The flora of Périgord in South-West France is abundant and diverse. In this blog you can find, in pictures, brief encounters with several hundreds of wild flowers and plants as they grow here in French Perigord. Following the seasons other species are added. An index of scientific and English names you find below on the right.
Corine Oosterlee is a botanist and photographer and she offers guided Botanical Walks and other activities around plants and vegetation in nature in Perigord. Do you want to know more? On www.baladebotanique.fr you can find more information. For Corine's photography see www.corineoosterlee.com. Both websites also in English.
Enjoy!
June 17, 2019
False Oat-grass
On the side of a track grows this big grass that grows higher than the others.
False Oat-grass (Arrhenaterum elatius) grows nearly everywhere and here and there it can still be found flowering.
Above an ear in full bloom. The spikelets on thin stalks grow on right angles off the central axis, the culm, and every spikelet contains several flowers. The little wine-red things, like flags pending in the wind, are stamina. Because False Oat-grass is so big it is a bit less difficult than with other grasses to see the flowers in detail.
Here a spikelet seen from front. It holds several florets. In the foreground a monoecious flower. You can see a pair of feather-like stigma, one to the left and one to the right. From the center of the floret also two stamina protrude, thin stalks that carry those flag-like reddish anthers. Behind this floret another flower is hidden, a male one, from which you see mainly the two stamina. Above those flowers, pointing upwards, there is one of the bracts, glumes, that envelop the spikelet. Also every individual floret is surrounded by two scales, lemma and palea. The largest of the two, here visible pointing downwards with a long spike, is the lemma of the dioicious (male) flower.
Grasses are complicated...
June 6, 2019
Dog Rose
Wall-like growth, nearly impossible to get through, separates a small meadow and the surrounding woods. There are many brambles but also other bushes, some of them in flower. The big white umbels are of an Elder (Sambucus nigra) and the little pink spots are roses, to be more precise, Dog Roses (Rosa canina).

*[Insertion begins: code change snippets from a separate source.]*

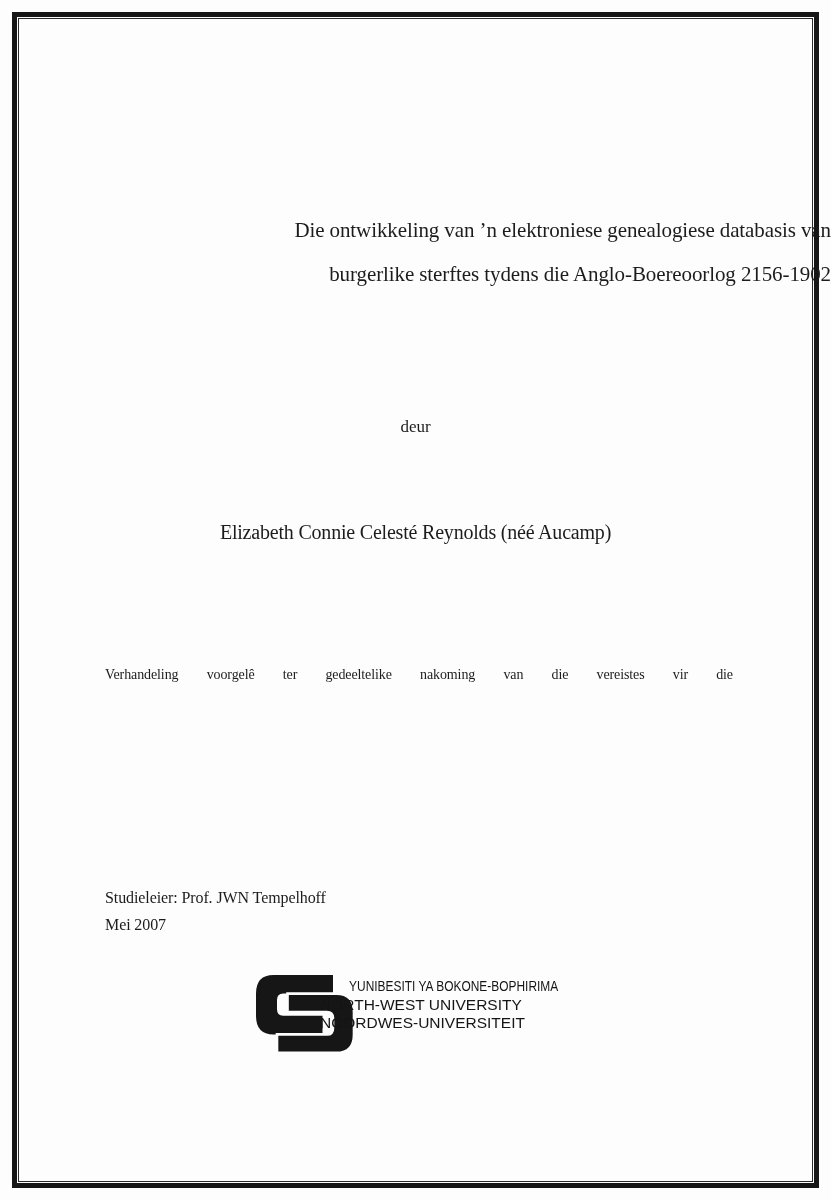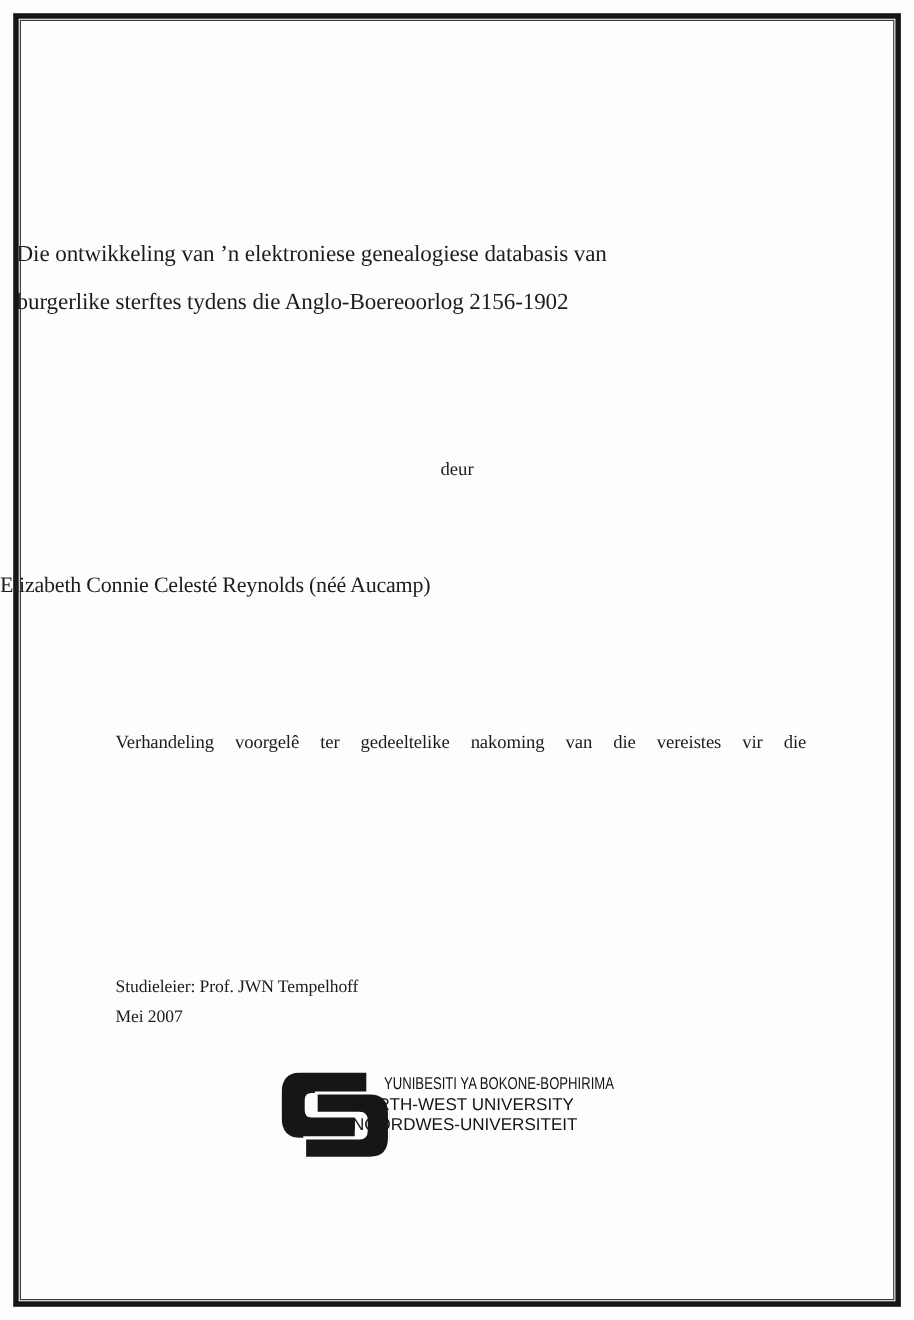"Die ontwikkeling van ’n elektroniese" .title-block { left: 15px -> 0; text-align: left -> right }
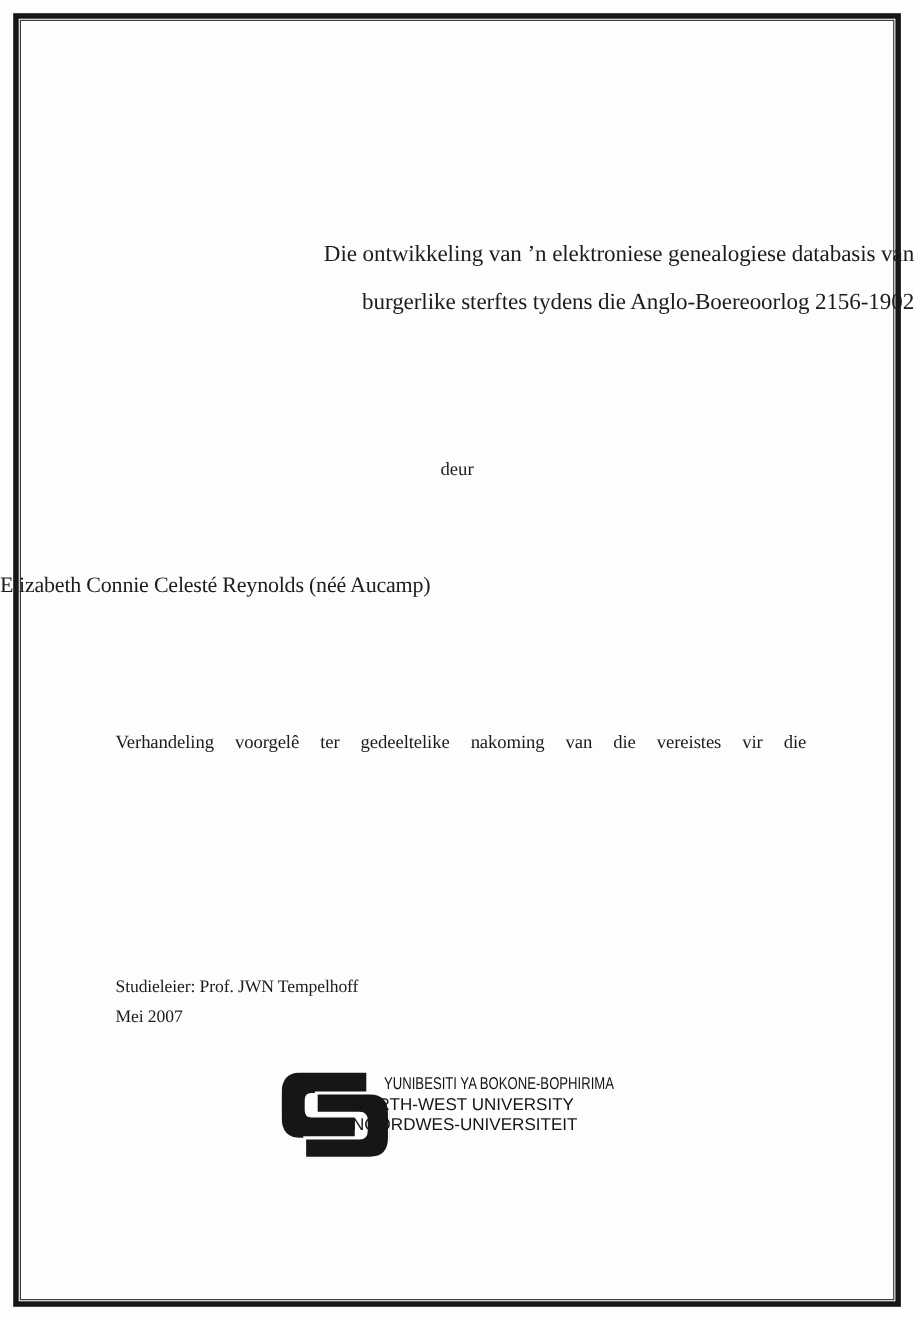"Elizabeth Connie Celesté Reynolds (néé" .author { text-align: none -> center }
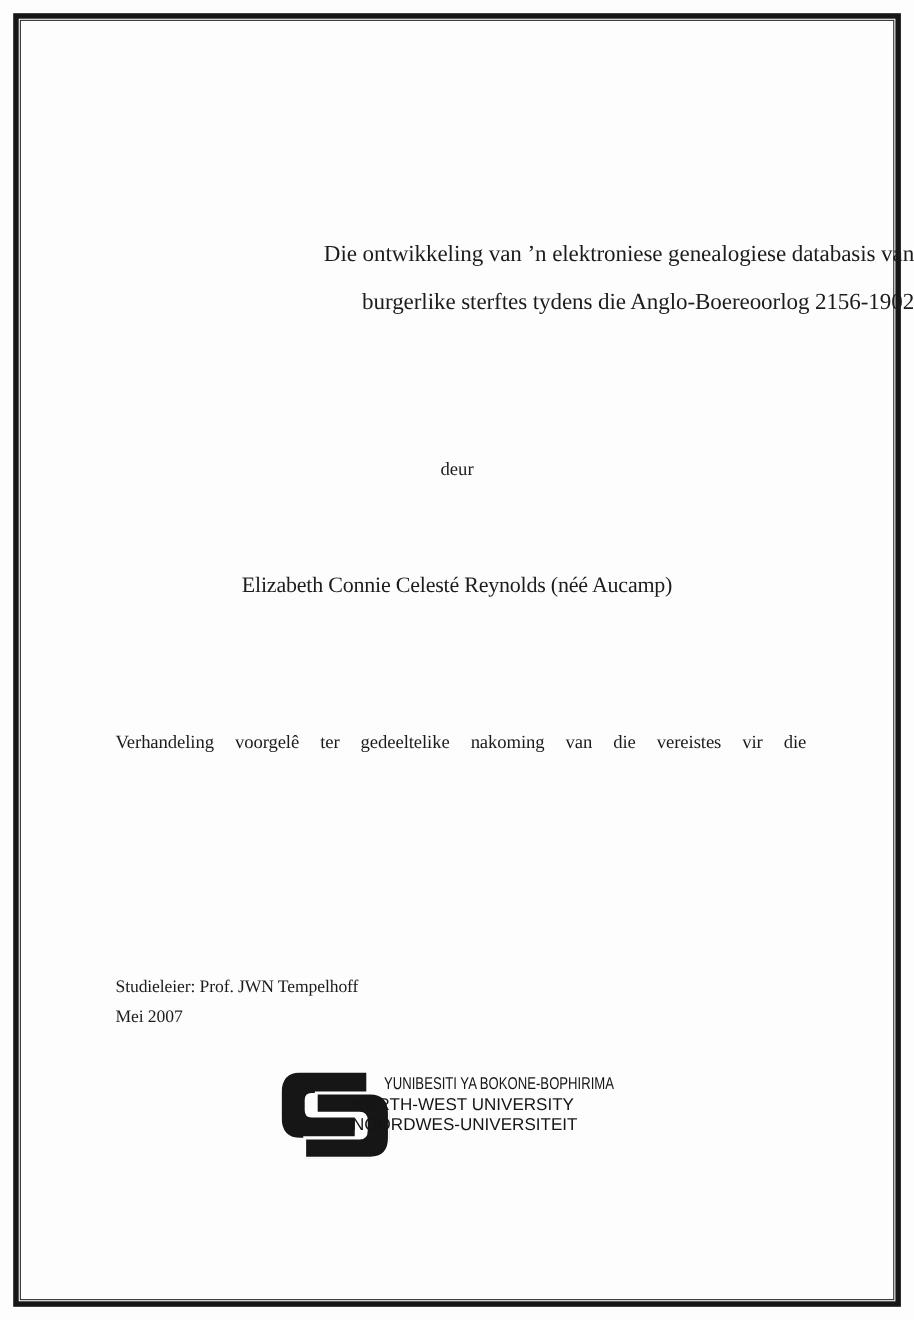"Verhandeling voorgelê ter gedeeltelike" .submission { font-size: 17px -> 14px }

There are several species of wild roses in Dordogne and the Dog Roses is probably the most common of them. It flowres smell, they smell even very good, as it should be for a rose. The leaves, when you rub them between your fingers, do not have much smell.
Dog Roses flower in May and June with big simple flowers, pink or white (or both).
The petals are slightly indented and the sepals have long fringes. The leaves end with a point. Les feuilles sont pointues, smooth, or as here, just a bit downy.
Sometimes they stay on the plant until after the first frost.
The rosehips that grow during summer sometimes stay on the branches until the end of winter. At least, when they are not eaten by a bird or a fox.
It is a rose with long shoots that can get several metres long. The thorns are big and curved.
All year round wild roses are beautiful!